Richard E. Vosepka, Asst. U. S. Atty., Minneapolis, Minn., for appellee; Robert G. Renner, U. S. Atty., Minneapolis, Minn., on brief.

Before GIBSON, Chief Judge, HENLEY, Circuit Judge, and MEREDITH, Chief District Judge. *

GIBSON, Chief Judge.

Defendant, Jeffrey Clinton Raines, appeals from his jury conviction for distribution of heroin in violation of 21 U.S.C. § 841(a)(1) (1970). He was sentenced to five years in prison and to a consecutive three-year special parole term pursuant to 21 U.S.C. § 841(b)(1) (1970). The sole contention raised by the defendant on this appeal is that the District Court 1 erred in refusing to suppress a quantity of marked currency and the defendant's incriminating admissions obtained by a government agent upon being invited into defendant's home by a ruse of posing as a mutual friend of the defendant's heroin distributee who had been arrested and had implicated the defendant earlier the same evening. We affirm.

On March 7, 1975, an undercover agent of the Minnesota Bureau of Criminal Apprehension who had been supplied with marked government currency, purchased three grams of heroin from James Pierce at Pierce's residence in White Bear Lake, Minnesota, and immediately arrested Pierce. Pierce identified his source to be Michael Longville. Longville was promptly arrested and the sum of $230 of the original $830 in marked currency was recovered in a search of Longville's home. Thereafter, Longville identified his source to be the defendant, an acquaintance who worked at the same industrial plant. When Longville was interviewed by Agent John Boulger, a Minneapolis policeman assigned to the Federal Drug Enforcement Administration (DEA) Task Force, he admitted that earlier the same evening he had purchased the heroin from the defendant with some of the marked currency and had returned to the defendant two grams of heroin unsold.

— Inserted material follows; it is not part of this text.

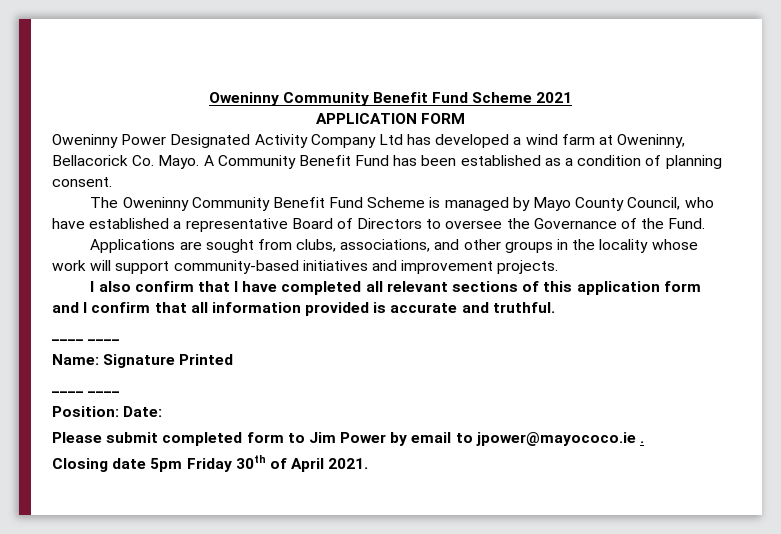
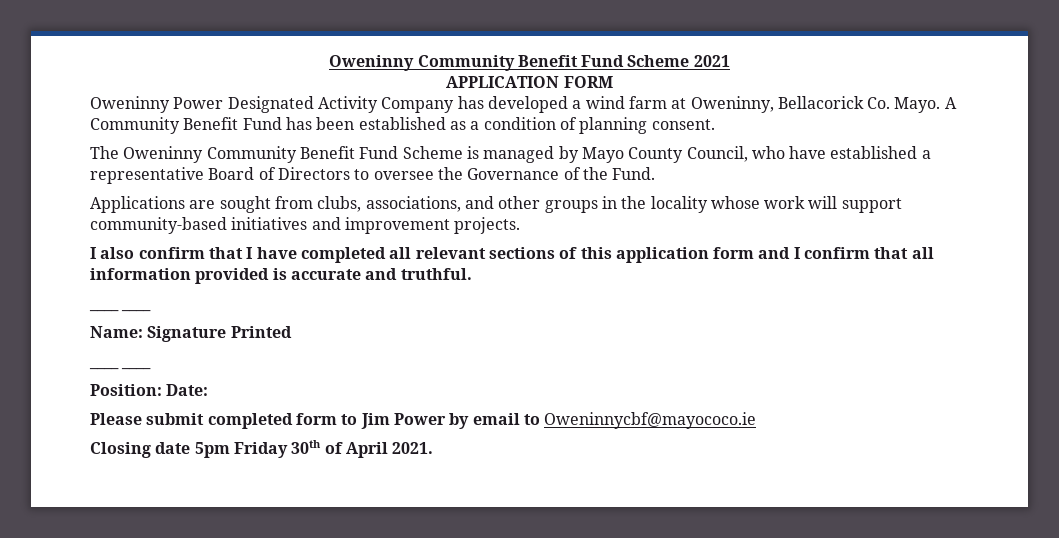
- Oweninny Power Designated Activity Company Ltd has developed a wind farm at Oweninny, Bellacorick Co. Mayo.
+ Oweninny Power Designated Activity Company has developed a wind farm at Oweninny, Bellacorick Co. Mayo.
- Please submit completed form to Jim Power by email to jpower@mayococo.ie .
+ Please submit completed form to Jim Power by email to Oweninnycbf@mayococo.ie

At approximately 1:30 a. m. on March 8, after Pierce and Longville had been incarcerated, Agent Boulger went to Raines' residence to investigate whether Raines possessed heroin and any of the marked currency. Raines was at home caring for his infant child while his wife was away attending a pregnant friend. Agent Boulger later testified during the suppression hearing, that while several officers were positioned nearby, he had personally knocked on Raines' front door and posed as Longville's friend, asking through the door whether Raines was acquainted with Longville. Raines answered that he was and Agent Boulger informed him that Longville had been arrested. Raines invited Agent Boulger inside and quickly asked what Longville had been arrested for. Agent Boulger told Raines the charge against Longville was possession of heroin, which information understandably appeared to unnerve Raines. Agent Boulger than revealed his official identity and told Raines he believed marked currency and heroin were on the premises. At this point, as many as four additional officers entered the house through the same door with weapons concealed.

Agent Boulger informed Raines that the house would be guarded and other officers would apply for, or try to obtain, a search warrant. Raines later testified that he was told the officers would obtain a warrant, not simply attempt to get one. Raines responded that there was no heroin on the premises but that the money was in the bedroom, and he turned toward the bedroom to get it for them. Agent Boulger, however, paused to inform Raines that he need not surrender the money as the officers would apply for a search warrant. Raines proceeded to the bedroom with Agent Boulger and produced an envelope containing $800 from a dresser drawer. A check of serial numbers revealed that $550 of the currency was marked. Agent Boulger returned the balance and administered Miranda warnings to the defendant. Thereafter, when Raines was asked if he had any money in his pockets, he produced an additional $50 in marked currency that accounted for all the $830 originally disbursed. The defendant also admitted that Longville had given him the marked currency along with two grams of unsold heroin but Raines claimed he had returned the heroin to his source. He also admitted that he had been dealing in heroin for two months, but refused to identify his source because of fear for his personal safety. The agents then departed, allowing him to turn himself in to the police the next day without escort. Raines later denied making the admissions and claimed he never dealt in heroin.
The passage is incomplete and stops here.